90年代には機械式時計復興を牽引したアイコニックなモデルが各社から排出されているが、そのなかでも時計好きから高い支持を得ているのが、現行モデルとは趣の異なる質実剛健なデザインで知られるIWCのGSTシリーズだ。 【画像】手作り感を残した90年代ならではの文字盤やケース、派生モデルを見る GSTシリーズデザインがいかに魅力的か、97年に発表されたファーストモデル、GSTクロノグラフを見てもらえればわかりやすい。 クロノグラフのためケースは約14㎜の厚さを備えているが、ケースに工夫を凝らし、装着感抜群のスリムなブレスレットを違和感なく装備。厚めのケースにはバランスを整えるために同じく厚めのブレスレットを合わせるのが普通だが、ブレスレットに合わせてラグの先端を薄く成形し、ケースとブレスレットに一体感を持たせ、バランスを整えているのだ。
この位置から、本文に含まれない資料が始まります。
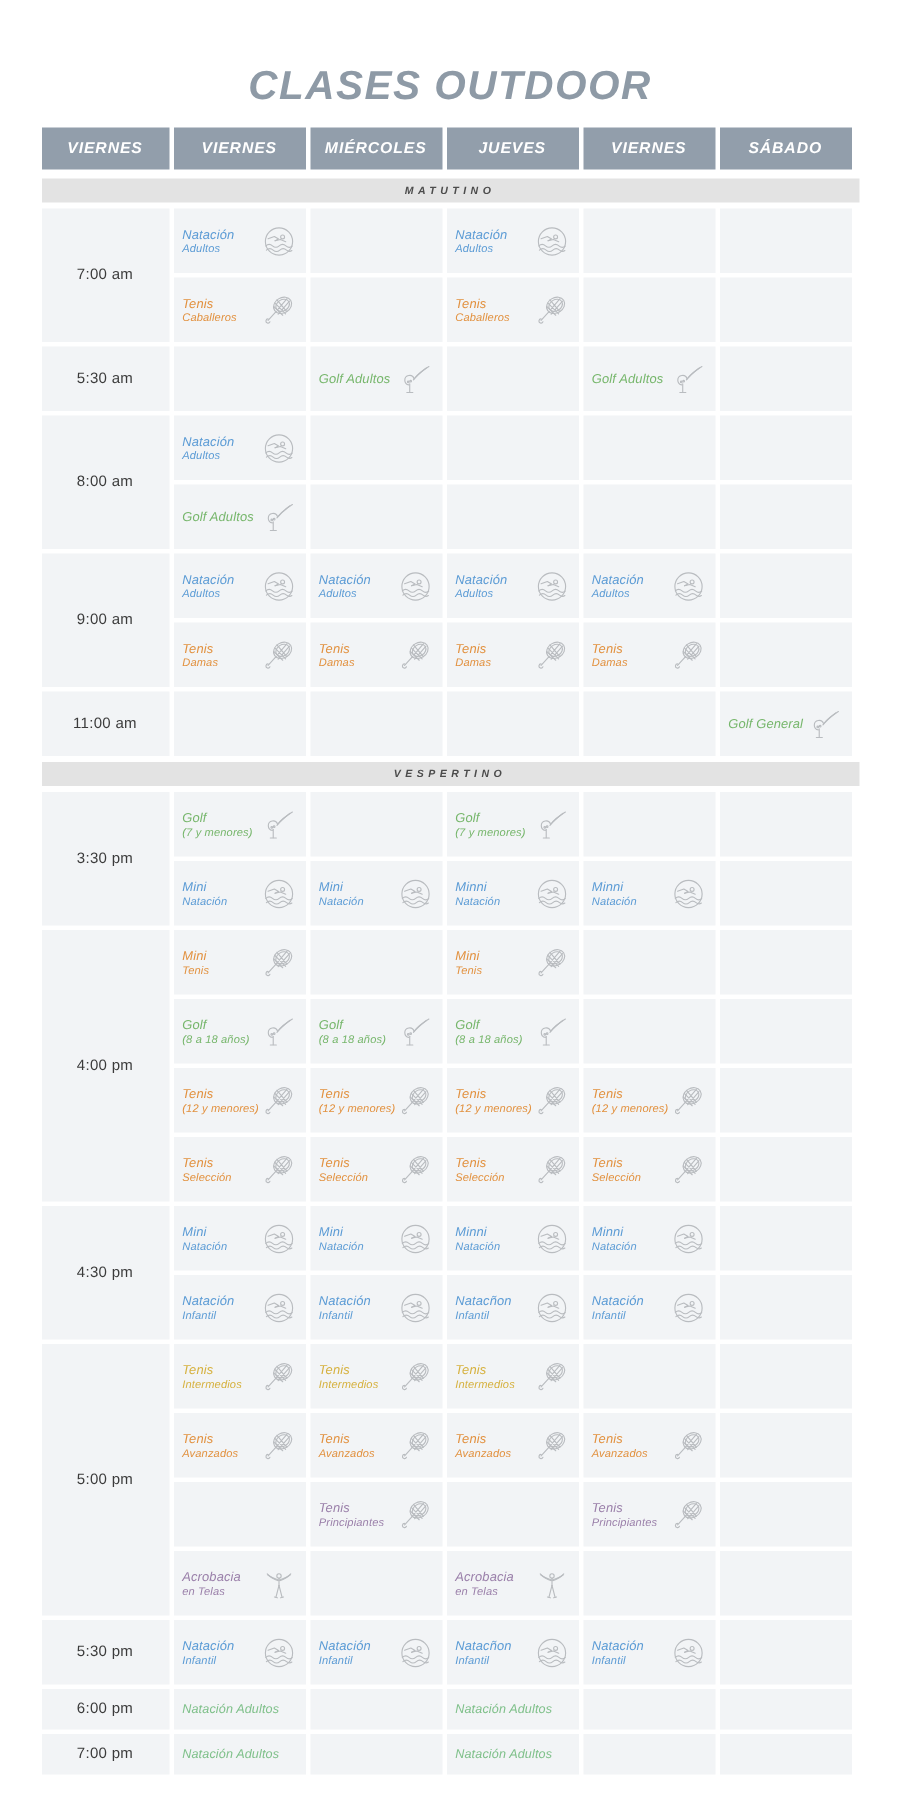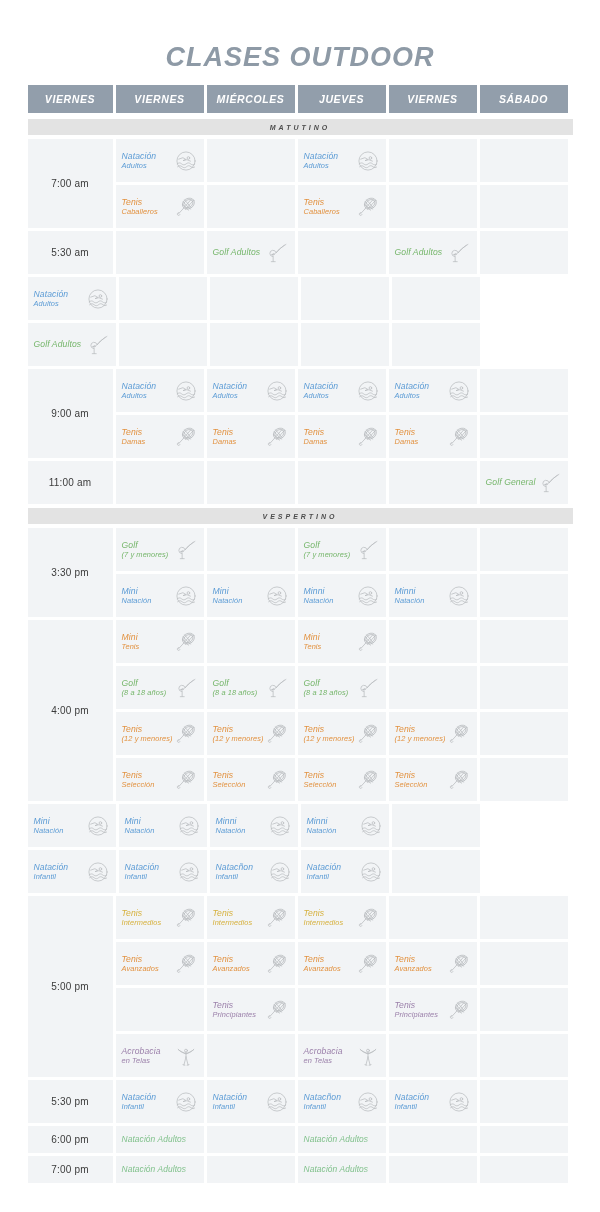--- a/index.html
+++ b/index.html
@@ -229,20 +229,21 @@
     </svg>
                 </span>
               </div>
             </div>
             <div class="daycol">
               <div class="slot blank"></div>
             </div>
           </div>
         </div>
         <div class="tblock">
+          <div class="time-cell">8:00 am</div>
           <div class="daycols">
             <div class="daycol">
               <div class="slot">
                 <div class="txt" style="color: rgb(91, 155, 213);"><span>Natación</span><span class="sub">Adultos</span></div>
                 <span class="ic">
                   <svg viewBox="0 0 32 32" fill="none" stroke="#8b8f94" stroke-width="1.1" stroke-linecap="round" stroke-linejoin="round">
       <circle cx="16" cy="16" r="13.2"></circle>
       <circle cx="19.5" cy="11.6" r="1.9"></circle>
       <path d="M5.4 13.3 L11.5 11.2 L15.6 13.6 L12.2 15.3"></path>
       <path d="M12.2 15.3 L17.4 14.1 L22.5 16.2"></path>
@@ -712,20 +713,21 @@
             </div>
             <div class="daycol">
               <div class="slot blank"></div>
               <div class="slot blank"></div>
               <div class="slot blank"></div>
               <div class="slot blank"></div>
             </div>
           </div>
         </div>
         <div class="tblock">
+          <div class="time-cell">4:30 pm</div>
           <div class="daycols">
             <div class="daycol">
               <div class="slot">
                 <div class="txt" style="color: rgb(91, 155, 213);"><span>Mini</span><span class="sub">Natación</span></div>
                 <span class="ic">
                   <svg viewBox="0 0 32 32" fill="none" stroke="#8b8f94" stroke-width="1.1" stroke-linecap="round" stroke-linejoin="round">
       <circle cx="16" cy="16" r="13.2"></circle>
       <circle cx="19.5" cy="11.6" r="1.9"></circle>
       <path d="M5.4 13.3 L11.5 11.2 L15.6 13.6 L12.2 15.3"></path>
       <path d="M12.2 15.3 L17.4 14.1 L22.5 16.2"></path>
クロノグラフの王道を行くGSTシリーズのファーストコレクション。マットなシルバー文字盤にアップライトのゴールドインデックス、時分針を採用した機能的かつ高級感のある文字盤に加え、ラグからブレスレットにかけて一体感を持たせたエルゴノミックなデザインが特徴。ブレスレットは独自設計を採用し、付属の工具を使うことで簡単にコマの調整が可能。美観のみならず実用性に優れた構造も特徴だ。薄めのブレスレットは手首にフィットしやすく、快適な装着感を誇る。 分厚いケースと薄型のブレスレットを違和感なく組み合わせるために生み出されたのが、ケースと一体成形された独特のラグデザイン。ブレスレットに向けて先端を細く絞り込んでいるため、ケースが目立ちすぎないように薄型ブレスレットを設置することができる。
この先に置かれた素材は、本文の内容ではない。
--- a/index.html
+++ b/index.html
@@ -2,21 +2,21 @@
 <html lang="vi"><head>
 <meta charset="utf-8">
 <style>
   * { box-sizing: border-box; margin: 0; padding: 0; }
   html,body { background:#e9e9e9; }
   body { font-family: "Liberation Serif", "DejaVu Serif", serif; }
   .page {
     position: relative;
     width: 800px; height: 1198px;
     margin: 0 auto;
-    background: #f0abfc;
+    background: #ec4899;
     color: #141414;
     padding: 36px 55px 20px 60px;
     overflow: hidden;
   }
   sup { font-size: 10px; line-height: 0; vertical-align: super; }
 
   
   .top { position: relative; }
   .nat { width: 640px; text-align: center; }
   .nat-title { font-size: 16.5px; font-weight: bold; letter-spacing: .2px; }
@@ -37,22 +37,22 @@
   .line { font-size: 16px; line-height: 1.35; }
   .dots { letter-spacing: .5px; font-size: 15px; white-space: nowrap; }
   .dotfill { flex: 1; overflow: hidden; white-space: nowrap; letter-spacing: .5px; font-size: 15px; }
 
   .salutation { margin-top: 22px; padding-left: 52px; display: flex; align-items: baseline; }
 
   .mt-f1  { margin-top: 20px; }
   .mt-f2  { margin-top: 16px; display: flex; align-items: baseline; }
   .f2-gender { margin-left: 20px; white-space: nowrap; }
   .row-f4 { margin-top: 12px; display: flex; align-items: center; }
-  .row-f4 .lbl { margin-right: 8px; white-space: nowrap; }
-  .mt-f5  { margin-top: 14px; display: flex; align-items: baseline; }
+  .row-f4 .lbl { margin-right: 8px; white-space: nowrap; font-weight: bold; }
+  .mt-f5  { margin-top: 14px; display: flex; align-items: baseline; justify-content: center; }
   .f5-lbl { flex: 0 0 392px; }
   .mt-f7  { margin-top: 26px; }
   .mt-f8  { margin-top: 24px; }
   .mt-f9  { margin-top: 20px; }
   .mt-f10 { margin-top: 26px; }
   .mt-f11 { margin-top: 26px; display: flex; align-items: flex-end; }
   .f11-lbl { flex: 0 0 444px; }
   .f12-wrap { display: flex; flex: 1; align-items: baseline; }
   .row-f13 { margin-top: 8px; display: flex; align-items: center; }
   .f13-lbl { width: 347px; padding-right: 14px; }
GSTシリーズからはGSTクロノオートマティックのほか、クォーツ仕様のGSTクロノ、GSTオートマティックアラーム、2000m防水を誇るGSTアクアタイマー、機械式水深計を備えたGSTディープワン、GSTクロノラトラパンテ、GSTパーペチュアルカレンダーと多彩なコレクションを展開しているが、いずれのモデルもデザインバランスが非常に高いのが大きな魅力といえるだろう。 こうしたGSTシリーズ独特のデザインのベースになったと言われているのが、70年代から80年代に一時代を築いた“ポルシェデザインby IWC”だ。フェルディナンド・アレクサンダー・ポルシェが設立したポルシェデザインがデザインを手掛け、IWCがチタンケースなどの製作を請け負って作られた“ポルシェデザインby IWC”は、人間工学的な観点をデザインに取り入れた独自のデザインを構築。代表作のひとつである、チタニウムクロノグラフには、腕に吸い付くようにフィットする独自設計の薄型ブレスレット、ケースとブレスレットに一体感を持たせたフォルム、バーインデックスと目盛りで構成された機能的な文字盤など、GSTシリーズのエルゴノミックデザインと多くの共通点を確認することができる。 ムーヴメントに関してはETA社のCal・7750をベースにIWCが独自にモディファイを施したCal・7922を搭載。Cal・7750で採用しているエタクロンよりも安定性の高いトリオビス緩急針を採用するなど、自社で高級機仕様の改良を加えている。まさにデザインと機能を両立した名作だ。